A nossa reação à tragédia se submete a uma variável poderosa: a distância. A micro fatalidade de um familiar parecerá sempre mais importante e comovedora do que a mega desgraça ocorrida do outro lado do mundo. E isso é compreensível: o que não vai alterar a monotonia da nossa rotina pode merecer uma exclamação, mas nada que não se resolva com um bocejo.
Como a nossa sensibilidade pode estar entorpecida, mas não eliminada, pela geografia, ao nos aproximarmos do local da iniquidade somos assaltados pela emoção das testemunhas que estavam lá de alma escancarada. É assim quando os turistas visitam Auschwitz, na Polônia, e encaram as marcas das unhas dos prisioneiros nas paredes de cimento das câmaras de gás ou excursionam pelo Memorial do 11 de Setembro, em Nova York.
A imagem que arquivei daquele 11/9 se diluía com a lembrança do que eu estava fazendo naquela manhã de terça-feira, e recordo o pessoal da UTI correndo para o quarto do plantonista a tempo de ver que o céu azul na extremidade de Manhattan emoldurava as Torres Gêmeas invadidas por aviões e, por fim, ruindo, como ninguém imaginou que pudesse acontecer. Pois foi com o sentimento pífio da mera curiosidade que recentemente visitei o 9/11 Memorial Museum, erguido ali onde outrora duas torres tinham se tornando a obsessão dos inimigos por representarem, na parca visão deles, o símbolo mais pungente do capitalismo ateu. Entra-se no memorial, baixa-se um aplicativo no celular e, a partir daí, percorre-se durante até três horas o roteiro da tragédia, a começar pelo preâmbulo representado pela explosão de bombas no subsolo do World Trade Center, em 1993. Anos depois, no laptop de um terrorista, encontrou-se seu pedido de desculpas ao seu líder por ter superestimado o dano potencial daquele atentado, mas deixando o alerta de que o WTC seguiria como alvo no futuro.

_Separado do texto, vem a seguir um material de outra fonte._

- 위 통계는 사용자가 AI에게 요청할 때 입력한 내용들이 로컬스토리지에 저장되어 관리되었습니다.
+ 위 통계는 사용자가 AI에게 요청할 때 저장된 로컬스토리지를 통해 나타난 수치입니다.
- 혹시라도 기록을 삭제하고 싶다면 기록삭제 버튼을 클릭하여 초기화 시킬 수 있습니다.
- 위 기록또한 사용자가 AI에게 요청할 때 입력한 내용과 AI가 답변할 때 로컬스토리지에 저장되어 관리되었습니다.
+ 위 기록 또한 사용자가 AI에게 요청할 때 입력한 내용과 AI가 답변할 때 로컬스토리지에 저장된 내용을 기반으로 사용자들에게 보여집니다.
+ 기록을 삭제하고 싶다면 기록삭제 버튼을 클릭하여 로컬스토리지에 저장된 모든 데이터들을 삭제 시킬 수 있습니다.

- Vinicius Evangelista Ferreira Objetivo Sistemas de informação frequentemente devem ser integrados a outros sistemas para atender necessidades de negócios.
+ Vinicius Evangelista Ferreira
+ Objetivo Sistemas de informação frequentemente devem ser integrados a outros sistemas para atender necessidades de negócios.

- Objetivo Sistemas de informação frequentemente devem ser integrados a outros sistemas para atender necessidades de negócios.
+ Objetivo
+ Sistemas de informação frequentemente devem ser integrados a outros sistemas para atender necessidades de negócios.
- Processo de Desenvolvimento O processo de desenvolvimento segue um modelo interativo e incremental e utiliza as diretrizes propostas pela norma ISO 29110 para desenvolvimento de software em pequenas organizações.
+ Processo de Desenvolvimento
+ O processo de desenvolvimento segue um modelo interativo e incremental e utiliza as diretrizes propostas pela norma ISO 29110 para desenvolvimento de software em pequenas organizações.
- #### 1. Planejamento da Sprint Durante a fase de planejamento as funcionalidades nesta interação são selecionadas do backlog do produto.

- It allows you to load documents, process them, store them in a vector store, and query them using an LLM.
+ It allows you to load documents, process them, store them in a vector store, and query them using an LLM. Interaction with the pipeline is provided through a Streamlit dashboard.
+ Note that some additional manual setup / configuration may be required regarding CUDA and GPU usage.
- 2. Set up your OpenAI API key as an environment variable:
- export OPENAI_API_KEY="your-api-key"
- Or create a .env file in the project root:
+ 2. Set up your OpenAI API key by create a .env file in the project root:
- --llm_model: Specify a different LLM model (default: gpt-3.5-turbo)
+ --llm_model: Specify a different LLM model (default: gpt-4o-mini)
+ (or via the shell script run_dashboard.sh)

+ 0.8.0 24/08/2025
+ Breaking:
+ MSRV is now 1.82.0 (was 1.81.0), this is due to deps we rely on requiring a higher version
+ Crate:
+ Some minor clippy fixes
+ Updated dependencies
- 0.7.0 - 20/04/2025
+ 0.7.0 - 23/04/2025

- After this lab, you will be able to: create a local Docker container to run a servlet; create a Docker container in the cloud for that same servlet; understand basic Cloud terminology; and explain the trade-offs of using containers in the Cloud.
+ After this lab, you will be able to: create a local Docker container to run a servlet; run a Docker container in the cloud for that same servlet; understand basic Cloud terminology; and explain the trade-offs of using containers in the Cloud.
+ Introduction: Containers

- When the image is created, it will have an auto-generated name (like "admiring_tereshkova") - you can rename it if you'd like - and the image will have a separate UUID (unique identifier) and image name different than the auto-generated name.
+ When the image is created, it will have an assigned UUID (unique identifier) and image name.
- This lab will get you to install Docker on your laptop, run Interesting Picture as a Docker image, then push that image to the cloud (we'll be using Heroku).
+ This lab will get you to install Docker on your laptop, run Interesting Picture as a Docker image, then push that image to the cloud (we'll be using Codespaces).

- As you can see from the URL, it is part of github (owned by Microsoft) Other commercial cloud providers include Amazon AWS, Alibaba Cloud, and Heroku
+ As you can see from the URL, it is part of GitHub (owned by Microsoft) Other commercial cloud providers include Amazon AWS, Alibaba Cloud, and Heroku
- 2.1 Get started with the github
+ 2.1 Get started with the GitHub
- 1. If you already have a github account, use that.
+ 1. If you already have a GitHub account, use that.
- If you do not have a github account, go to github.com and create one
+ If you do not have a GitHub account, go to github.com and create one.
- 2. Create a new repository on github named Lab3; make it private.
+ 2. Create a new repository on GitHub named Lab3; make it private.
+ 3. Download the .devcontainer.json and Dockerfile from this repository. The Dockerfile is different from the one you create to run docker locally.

O planejamento audacioso, a escolha do dia (a terça-feira é quando os aviões estão sempre menos lotados e, portanto, haveria menos gente para ser dominada pelos poucos terroristas), a seleção de aeronaves gigantes para voos de costa a costa (os tanques cheios de combustível teriam uma participação crucial no atentado) e, principalmente, a assustadora disponibilidade de fanáticos suicidas estão brilhantemente relatadas em Plano de Ataque, de Ivan Sant’Anna, um livro imperdível. Mas nada mexe mais com a emoção dos turistas que percorrem o memorial do que as fotos das quase 3 mil pessoas, oriundas de 77 países, com idade entre dois e 85 anos, mortas naquele dia fatídico e os depoimentos de dezenas de testemunhas oculares, cujos relatos estão gravados nas paredes. Alguns desses liquidaram com o meu dia e estão lá disponíveis para liquidar com o seu:
“Estamos nos deslocando muito devagar, não vai dar tempo, nós estamos caminhando para a morte” – uma agente de segurança ajudando pessoas na descida da escada do 77º andar.
“Eu tentava animar meus companheiros, dizendo: aguentem firme que nós vamos resgatá-los. Mas eu sabia que não havia mais nada que eu pudesse fazer por eles” – chefe dos bombeiros.
“Eu fiquei parado, vendo aquela mulher olhando para baixo durante um tempo. E, então, ela saltou. Tentei ver para onde, e só havia uma nuvem escura. Foi quando pensei: esta torre com seus ferros retorcidos e vidros pulverizados agora tem uma alma humana!” – um sobrevivente.
“Era uma mulher jovem, com a jaqueta amarela, que olhou um tempo para baixo, depois tirou a jaqueta e pulou. Não sei porquê ela fez aquilo, mas não consegui olhar para mais nada” – um sobrevivente.
“Eu trabalhava na portaria da Torre Norte. Quando a Torre Sul desmoronou, nós soubemos que a nossa também ia cair porque o rangido era igual. E então começamos a correr tentando escapar da nuvem que baixava. Sou uma mulher grande e forte e puxei pelo casaco xadrez uma menina que só chorava e não saía do lugar. Corri muito puxando aquele casaco, quando a nuvem nos alcançou. Acordei numa ambulância cheia de cortes na cabeça e nas costas. Ainda segurava o casaco xadrez, mas ninguém sabia da menina”.